Phase 7 — ML Extensions

  • models/vae.py — Variational Autoencoder for formation distribution learning
  • train/train_vae.py — constrained training (collision loss + connectivity loss)
  • analysis/ — network topology analysis, scalability benchmarks, connectivity ML

3. Algorithms Used

3.1 Hungarian Algorithm — Optimal Assignment

Solves the N-drone-to-N-target matching with minimum total distance. Greedy (nearest-drone-to-nearest-target) wastes energy and causes drones to cross paths. Hungarian gives the globally optimal solution in O(n³). Used every frame in both image and video pipelines via scipy.optimize.linear_sum_assignment.

3.2 Poisson-Disk Sampling

Places formation points so no two points are closer than a minimum radius. Produces uniform, natural fills — looks like a real lit-up silhouette, not random clusters. Used in utils/semantic_image_to_formation.py.

3.3 EMA Lerp Tracking (Video)

Per-frame drone motion for video:

targets_smooth  =  0.70 × new_targets  +  0.30 × prev_targets   # suppress jitter
positions_new   =  positions  +  0.30 × (targets_smooth − positions)  # glide

No repulsion forces — dense formations stay intact.

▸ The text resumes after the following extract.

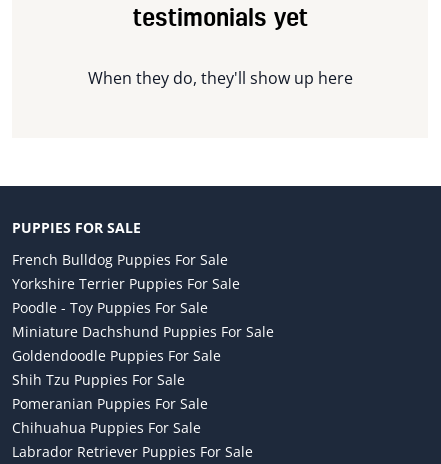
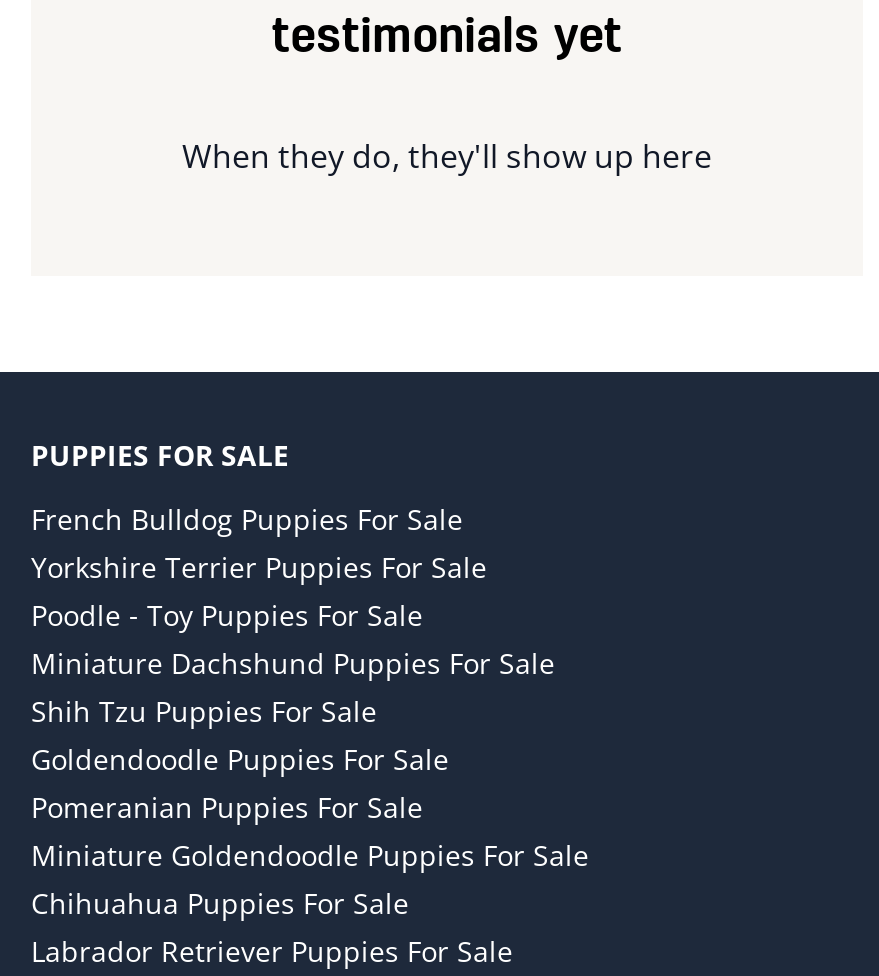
moved up: Shih Tzu Puppies For Sale

+ Miniature Goldendoodle Puppies For Sale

3.4 Proximal Policy Optimization (PPO)

On-policy policy gradient with clip ratio — prevents destructive updates during curriculum training. Used for the image pipeline RL mode via Stable Baselines 3.

3.5 Curriculum Learning

Training progresses through 8 stages of increasing difficulty:

Stage Shape Spacing
1 Grid 1.8 m (easiest)
2 Grid 1.5 m
3 Circle 1.5 m
4 Line 1.5 m
5 V-shape 1.5 m
6 Grid 1.2 m
7 Circle 1.2 m
8 V-shape 1.0 m (hardest)

3.6 Parameter Sharing (Decentralised Execution)

One PPO policy network (trained with N=20) applied independently to every drone at runtime — so the same model works for any swarm size without retraining. Key: per-drone observation is always (21,) regardless of N.

3.7 k-d Tree Spatial Indexing

scipy.spatial.cKDTree reduces neighbor queries from O(N²) to O(N log N). Used in physics simulation and RL environment to find the 6 nearest neighbors for each drone.

3.8 MiDaS Monocular Depth Estimation

DPT-Large transformer predicts per-pixel relative depth from a single RGB image. Outputs normalized depth D(x,y) ∈ [0,1]. Used to assign Z-coordinates to 2D drone positions, and to colour drone dots in the video pipeline.

3.9 DeepLabV3 Semantic Segmentation

ResNet-101 backbone with atrous convolutions; COCO-pretrained. Automatically identifies person (class 15) in any photo or video frame without manual masking. Runs at 512×512 then resized to processing resolution.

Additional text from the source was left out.